L’Union européenne a approuvé son 20e paquet de sanctions contre la Russie, et cette fois le secteur de la cryptographie n’est plus à la limite des mesures. C’est directement en eux.
Le nouveau paquet, adopté le 23 avril, comprend des interdictions de transactions sur 20 banques russes et cible également quatre institutions financières de pays tiers accusées d’avoir contribué à contourner les restrictions de l’UE ou de se connecter au réseau de messagerie bancaire national russe. En parallèle, le bloc a accru la pression sur les infrastructures financières alternatives de Moscou, y compris les rails cryptographiques.
Bruxelles passe d’une cotation ciblée à une interdiction de cryptographie à l’échelle du secteur
Le changement le plus frappant est l’évolution de l’UE vers une interdiction sectorielle totale des fournisseurs et plateformes établis en Russie qui permettent le transfert ou l’échange de crypto-actifs. Il s’agit d’une escalade significative par rapport aux précédentes séries de sanctions, qui avaient tendance à se concentrer sur des entités désignées ou sur des catégories d’activités plus restreintes. Dans le nouveau cadre, la restriction est plus large et plus structurelle.
Le paquet ajoute également de nouvelles interdictions sur le RUBx, un actif cryptographique lié au rouble, et interdit le soutien de l’UE au développement du rouble numérique, la monnaie numérique de la banque centrale de Russie. Les questions-réponses de la Commission européenne indiquent que le bloc interdit désormais l’utilisation du RUBx et du rouble numérique dans le cadre d’un effort plus large visant à fermer les canaux d’évasion des sanctions avant qu’elles ne s’étendent davantage.
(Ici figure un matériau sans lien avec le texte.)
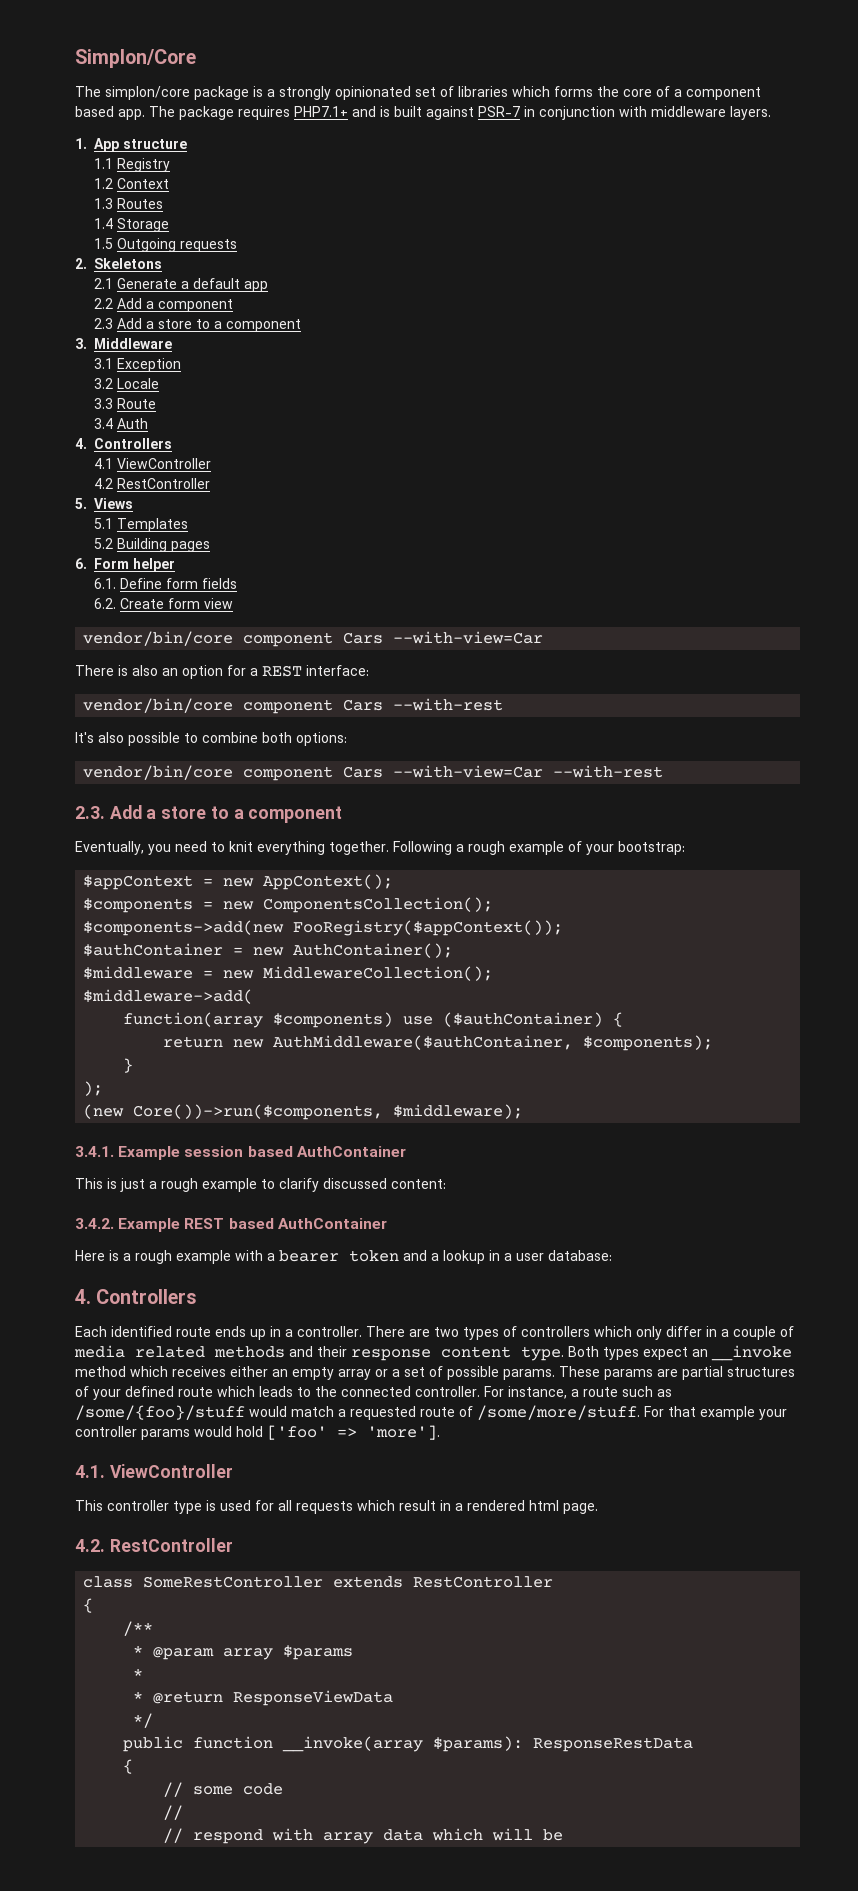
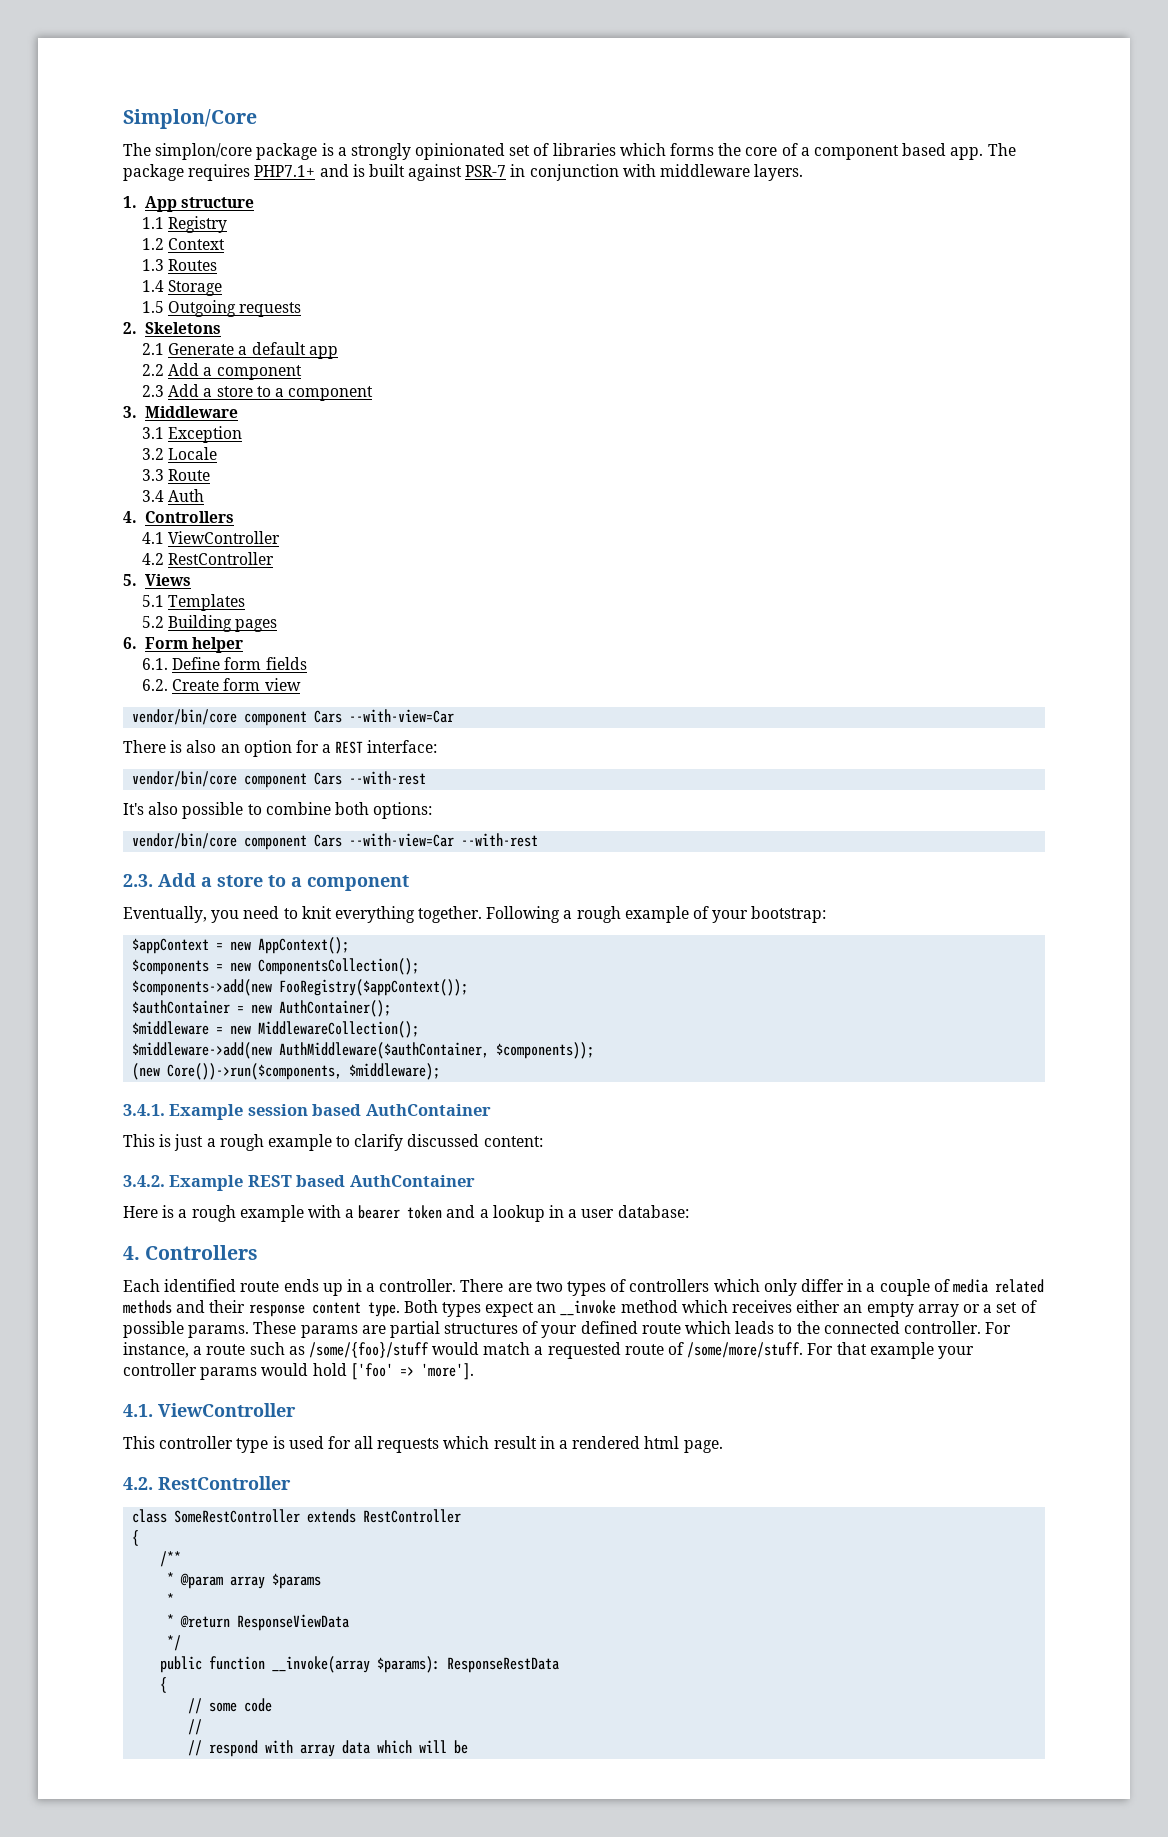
- $middleware->add(
- function(array $components) use ($authContainer) {
- return new AuthMiddleware($authContainer, $components);
- }
- );
+ $middleware->add(new AuthMiddleware($authContainer, $components));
Les liens A7A5 et Kirghize montrent comment les sanctions suivent de nouvelles voies de paiement
Les responsables de l’UE ont également souligné la dépendance croissante de la Russie à l’égard des crypto-monnaies pour les transactions internationales, à mesure que les voies financières conventionnelles se resserrent. Dans ce contexte, le bloc a désigné une entité kirghize exploitant une plate-forme sur laquelle sont négociés des volumes importants de stablecoin A7A5 soutenu par le gouvernement. Reuters a rapporté que ce paquet marque également la première utilisation de l’outil anti-contournement de l’UE contre les flux commerciaux liés au Kirghizistan.
Le message de Bruxelles est assez clair. Les solutions de contournement financier de la Russie évoluent et l’UE tente désormais de sanctionner non seulement les principaux canaux, mais également l’infrastructure cryptographique et les connecteurs transfrontaliers construits pour les remplacer.